- **Provided data**:
+ + + +
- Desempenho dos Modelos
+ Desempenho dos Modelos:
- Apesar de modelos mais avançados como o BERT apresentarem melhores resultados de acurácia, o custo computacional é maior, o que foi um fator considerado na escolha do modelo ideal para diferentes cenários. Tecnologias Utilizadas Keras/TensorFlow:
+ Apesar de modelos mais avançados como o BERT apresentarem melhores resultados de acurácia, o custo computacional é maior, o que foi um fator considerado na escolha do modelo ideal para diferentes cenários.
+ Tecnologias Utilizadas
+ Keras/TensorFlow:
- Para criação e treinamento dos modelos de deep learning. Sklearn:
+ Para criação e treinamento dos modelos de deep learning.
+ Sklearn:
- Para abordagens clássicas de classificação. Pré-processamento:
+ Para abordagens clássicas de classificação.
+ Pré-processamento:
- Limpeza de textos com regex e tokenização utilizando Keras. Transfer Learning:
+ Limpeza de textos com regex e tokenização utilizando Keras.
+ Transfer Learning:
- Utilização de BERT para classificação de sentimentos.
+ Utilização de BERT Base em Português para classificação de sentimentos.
+ + + +
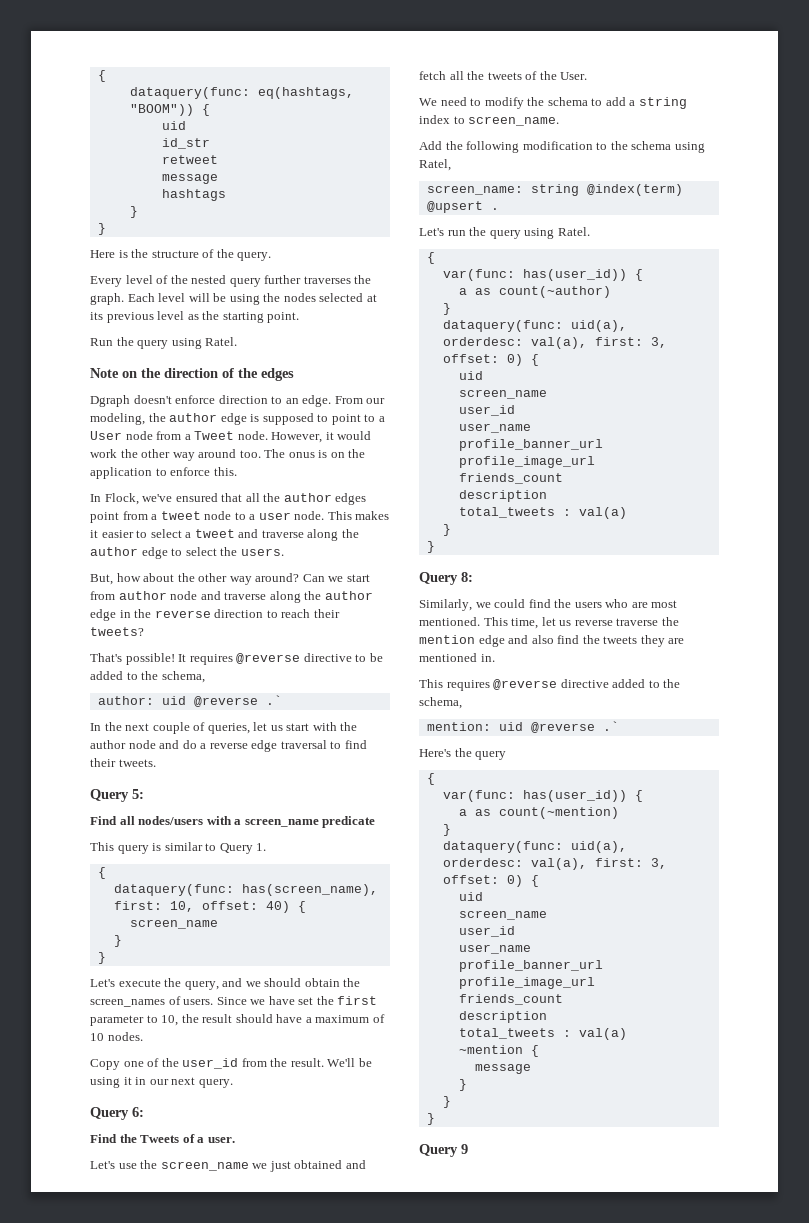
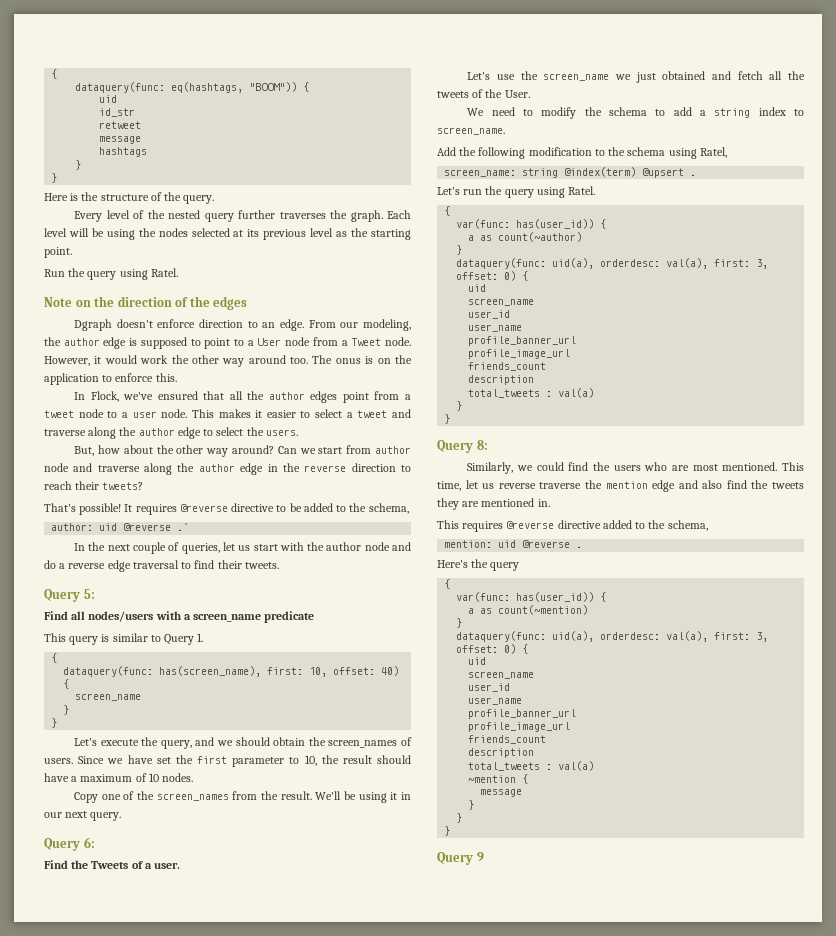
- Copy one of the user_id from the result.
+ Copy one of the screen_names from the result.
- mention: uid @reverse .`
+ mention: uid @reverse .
+ + + +
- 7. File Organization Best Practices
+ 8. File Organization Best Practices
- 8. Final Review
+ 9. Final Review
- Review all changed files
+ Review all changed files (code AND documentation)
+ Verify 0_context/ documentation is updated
+ + + +
- **Assigned task**:
Make a copy of each line in the records above that has the word "resultados".

- **Reply to the task**:
- Apesar de modelos mais avançados como o BERT apresentarem melhores resultados de acurácia, o custo computacional é maior, o que foi um fator considerado na escolha do modelo ideal para diferentes cenários. Tecnologias Utilizadas Keras/TensorFlow:
+ Apesar de modelos mais avançados como o BERT apresentarem melhores resultados de acurácia, o custo computacional é maior, o que foi um fator considerado na escolha do modelo ideal para diferentes cenários.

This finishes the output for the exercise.